Merci, Monsieur le président. Votre question m’inspire trois commentaires.
1. En premier lieu, la transition vers les réseaux NGN soulève deux types de questions concurrentielles et réglementaires : d’une part, des questions déjà connues du régulateur dans le contexte des réseaux " traditionnels " ; d’autre part, des questions nouvelles, liées aux innovations technologiques et commerciales propres à l’émergence des réseaux NGN.
a) Parmi les questions du premier type, déjà familières, on trouve bien sûr celle de la réplicabilité des services de l’opérateur dominant par les opérateurs alternatifs, que ceux-ci soient déjà présents sur le marché ou qu’ils soient nouveaux venus, attirés par l’abaissement des barrières à l’entrée qui accompagne le développement des réseaux NGN. Dans le contexte NGN, cette question de la réplicabilité devient toutefois plus complexe pour le régulateur, car, du fait de l’intégration des services et de leur convergence, elle exige une action combinée portant simultanément sur plusieurs marchés qui pouvaient jusqu’ici être traités séparément ; par exemple, marchés fixes, marchés mobiles et marchés du haut débit.
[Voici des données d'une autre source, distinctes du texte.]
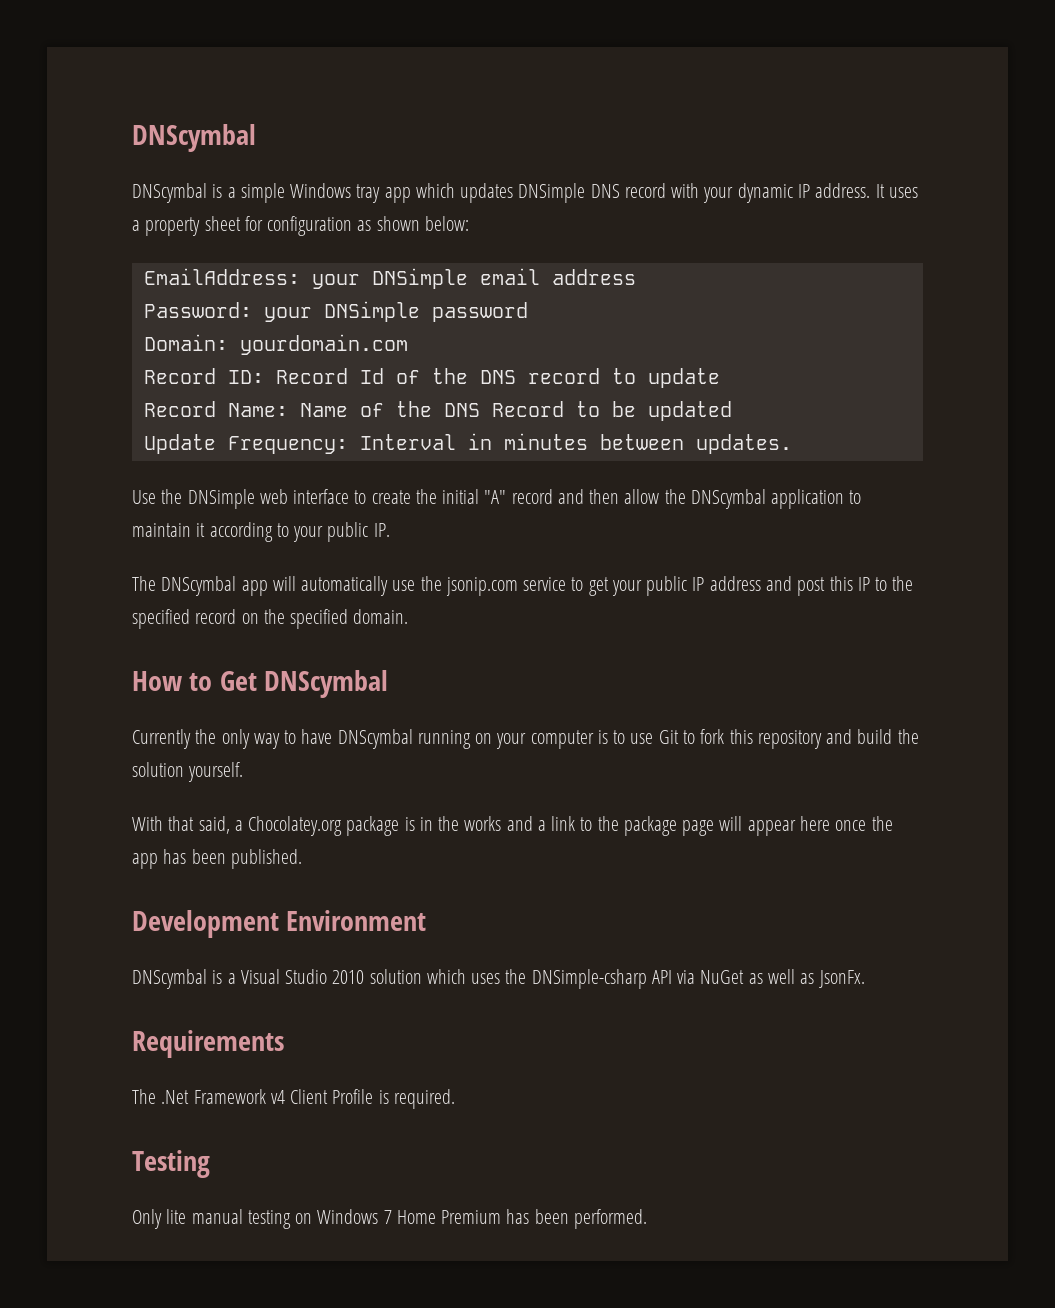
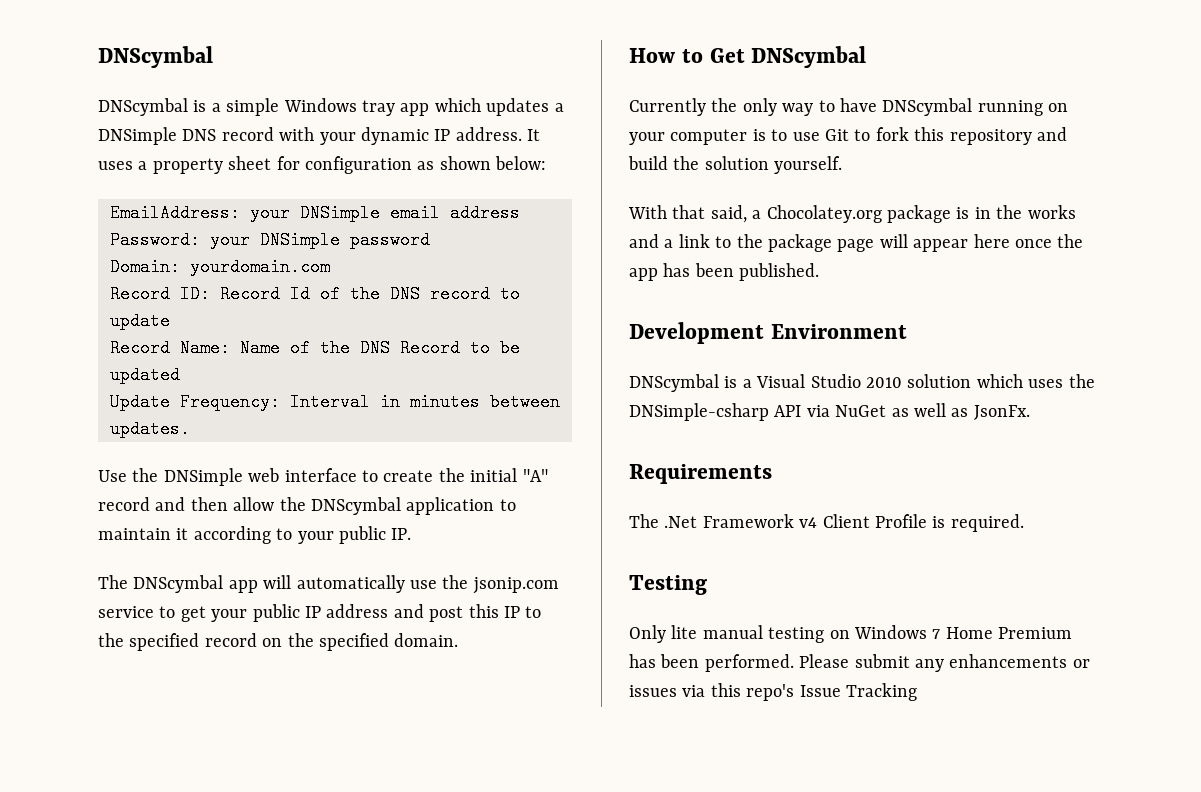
(514, 193) none -> [554,103,564,112] a
(647, 1219) none -> [799,654,1090,672] [629,683,917,701] Please submit any enhancements or issues via this repo's Issue Tracking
Autre question déjà familière, mais qu’il convient de reformuler dans un paysage renouvelé, celle des conditions physiques et tarifaires de l’interconnexion des réseaux. Les réseaux tout IP, en raison de leur architecture spécifique, ne présentent pas la même structure de coûts que les réseaux actuels. En particulier, la part des coûts fixes, indépendants de l’usage, y est majoritaire ; par ailleurs, dans le réseau cœur, les coûts deviennent presque indépendants de la distance. Les tarifs d’interconnexion IP devront nécessairement tenir compte de ces caractéristiques.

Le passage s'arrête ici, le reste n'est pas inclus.